■ REQUIRED ACTION: Extract, in full, the lines below, beginning at the first and ending with the line that contains "[187,1968,550,2013] Heute veröffentlicht". Pictures do not belong in the copy.

■ SUPPLIED RECORDS:
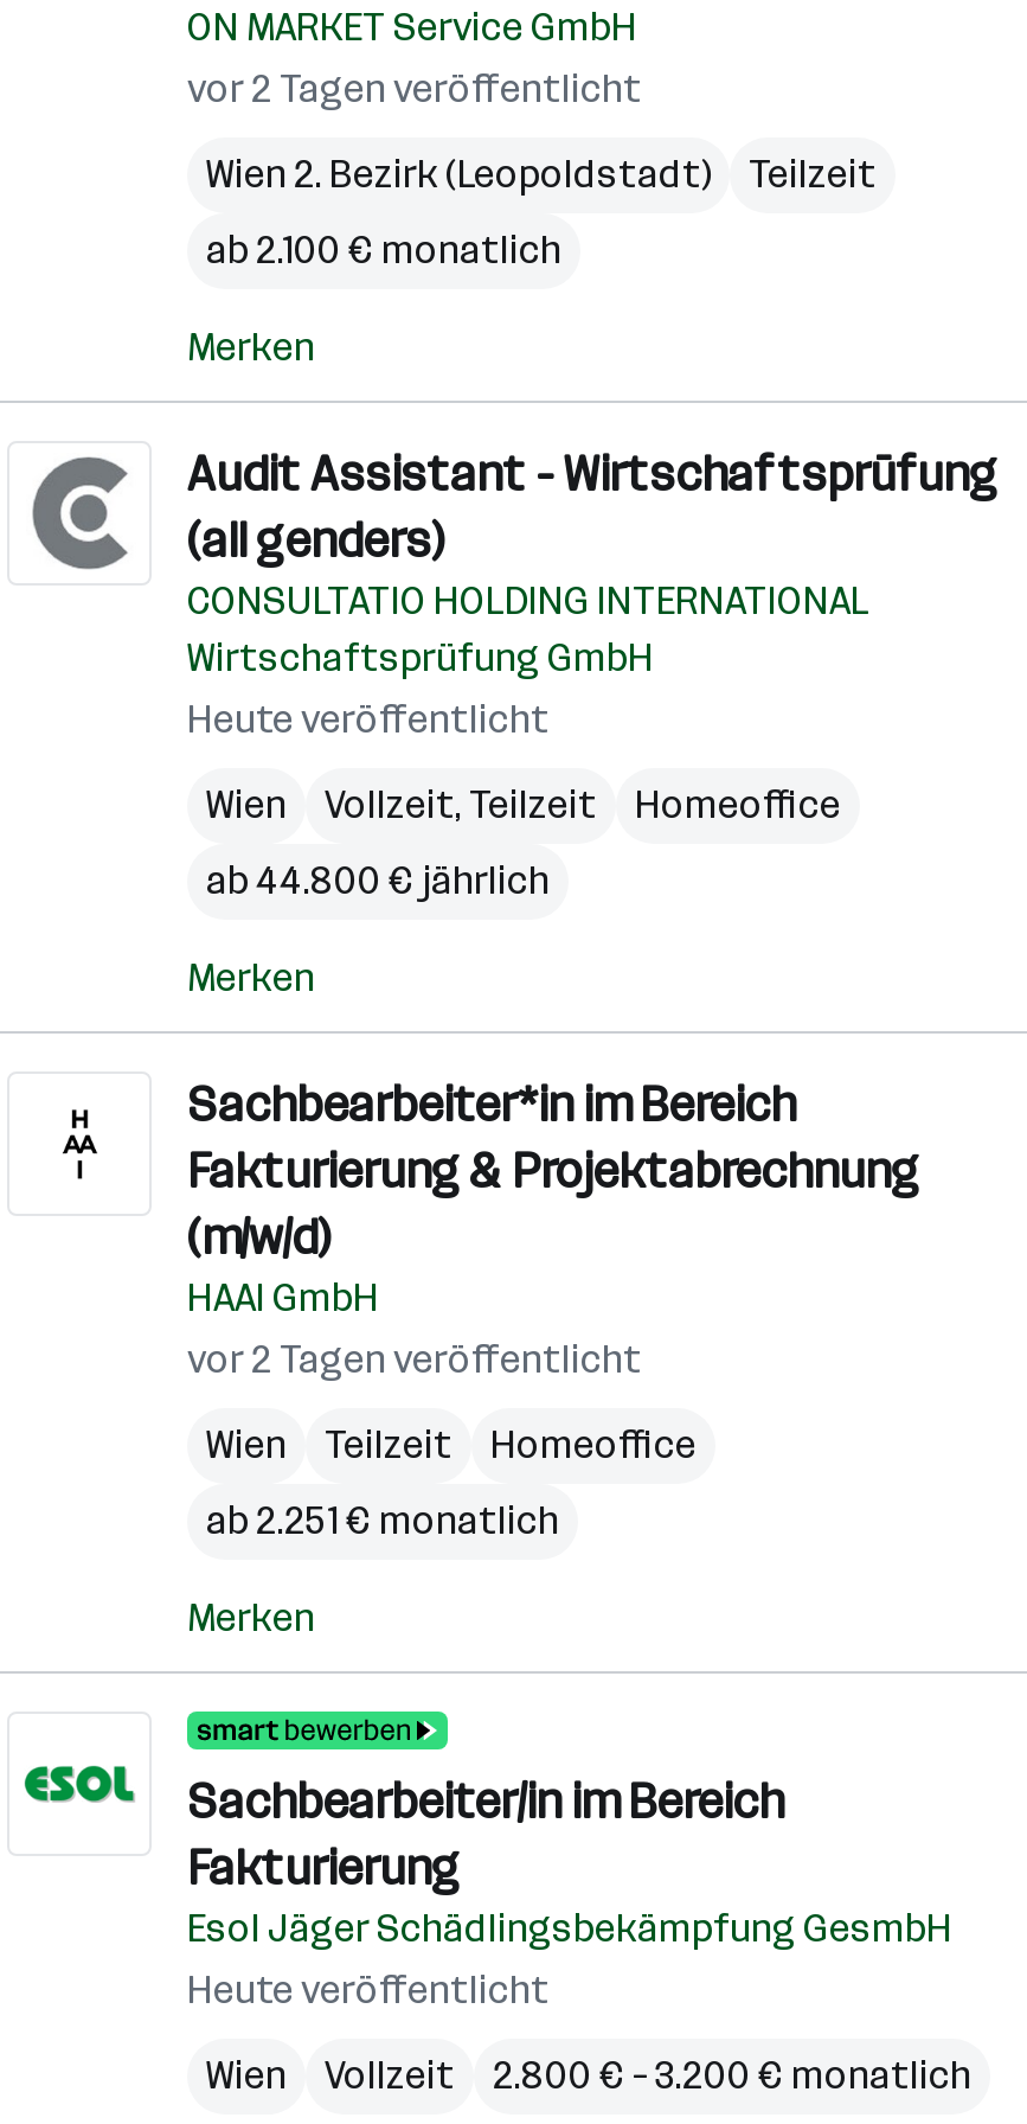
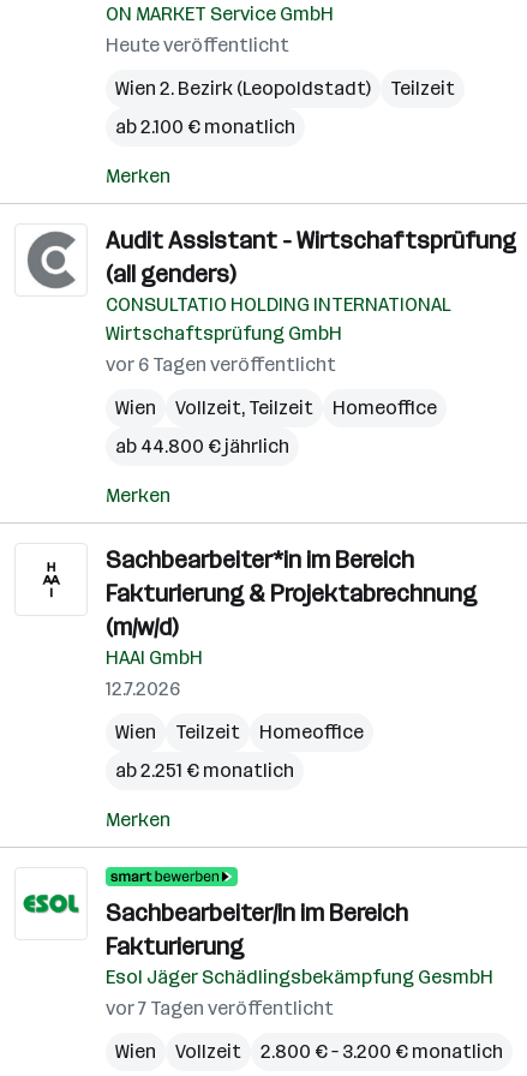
[187,66,642,111] vor 2 Tagen veröffentlicht -> [106,34,289,56] Heute veröffentlicht
[187,697,550,742] Heute veröffentlicht -> [106,353,336,376] vor 6 Tagen veröffentlicht
[187,1337,642,1382] vor 2 Tagen veröffentlicht -> [106,677,180,700] 12.7.2026
[187,1968,550,2013] Heute veröffentlicht -> [106,997,334,1020] vor 7 Tagen veröffentlicht

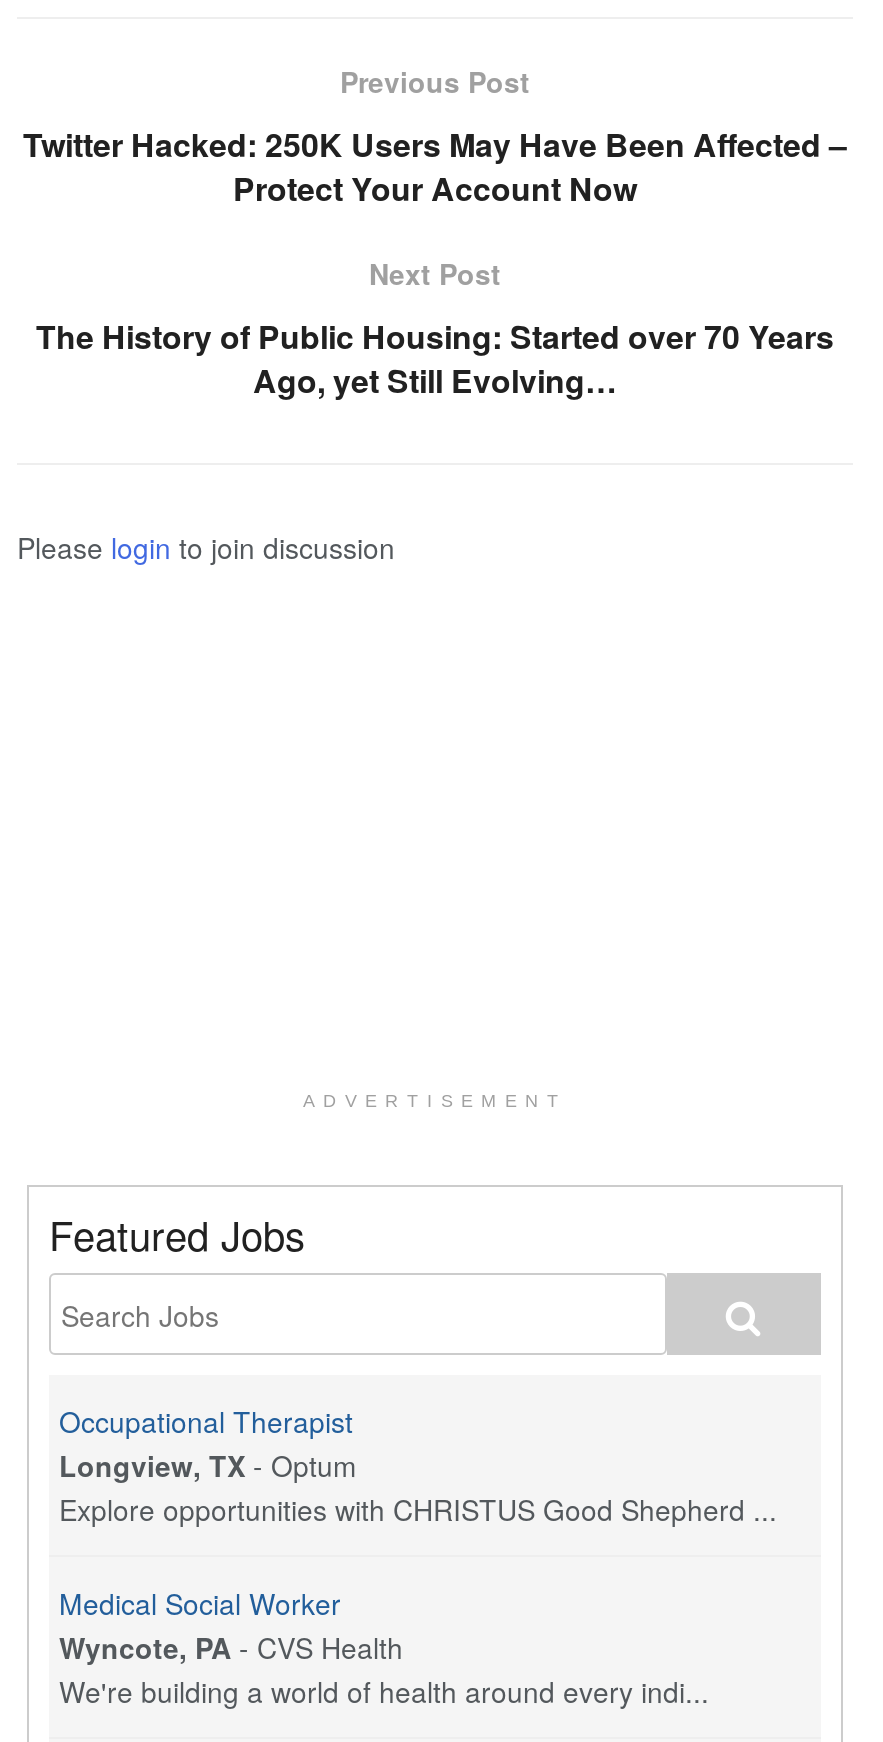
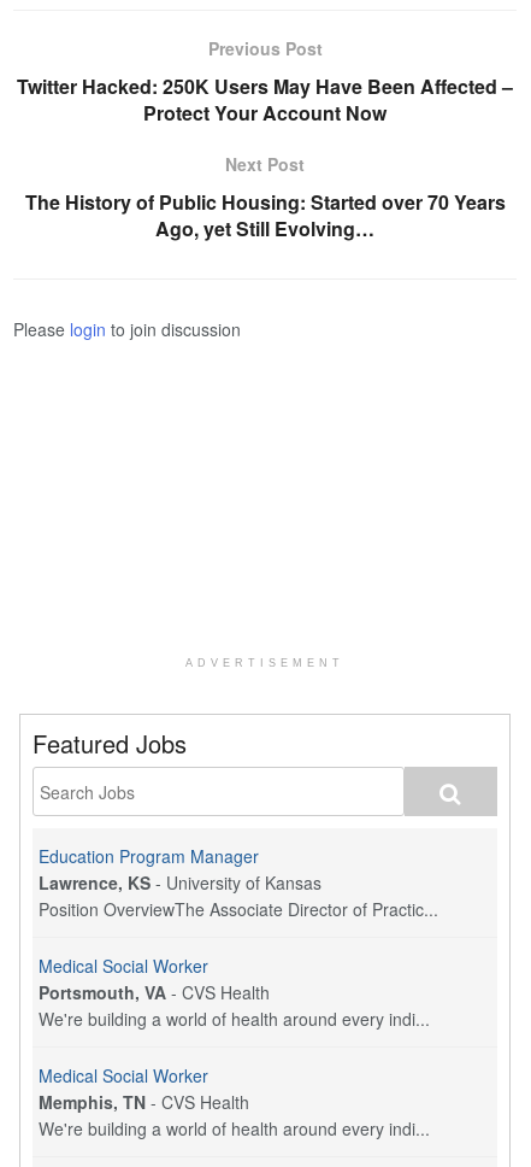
[59,1402,777,1530] Occupational Therapist | Longview, TX - Optum | Explore opportunities with CHRISTUS Good Shepherd ... -> [39,844,438,921] Education Program Manager | Lawrence, KS - University of Kansas | Position OverviewThe Associate Director of Practic...
[59,1628,403,1668] Wyncote, PA - CVS Health -> [39,980,430,1114] Portsmouth, VA - CVS Health | We're building a world of health around every indi... | Medical Social Worker | Memphis, TN - CVS Health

■ REPLY TO THE EXERCISE:
[187,66,642,111] vor 2 Tagen veröffentlicht -> [106,34,289,56] Heute veröffentlicht
[187,697,550,742] Heute veröffentlicht -> [106,353,336,376] vor 6 Tagen veröffentlicht
[187,1337,642,1382] vor 2 Tagen veröffentlicht -> [106,677,180,700] 12.7.2026
[187,1968,550,2013] Heute veröffentlicht -> [106,997,334,1020] vor 7 Tagen veröffentlicht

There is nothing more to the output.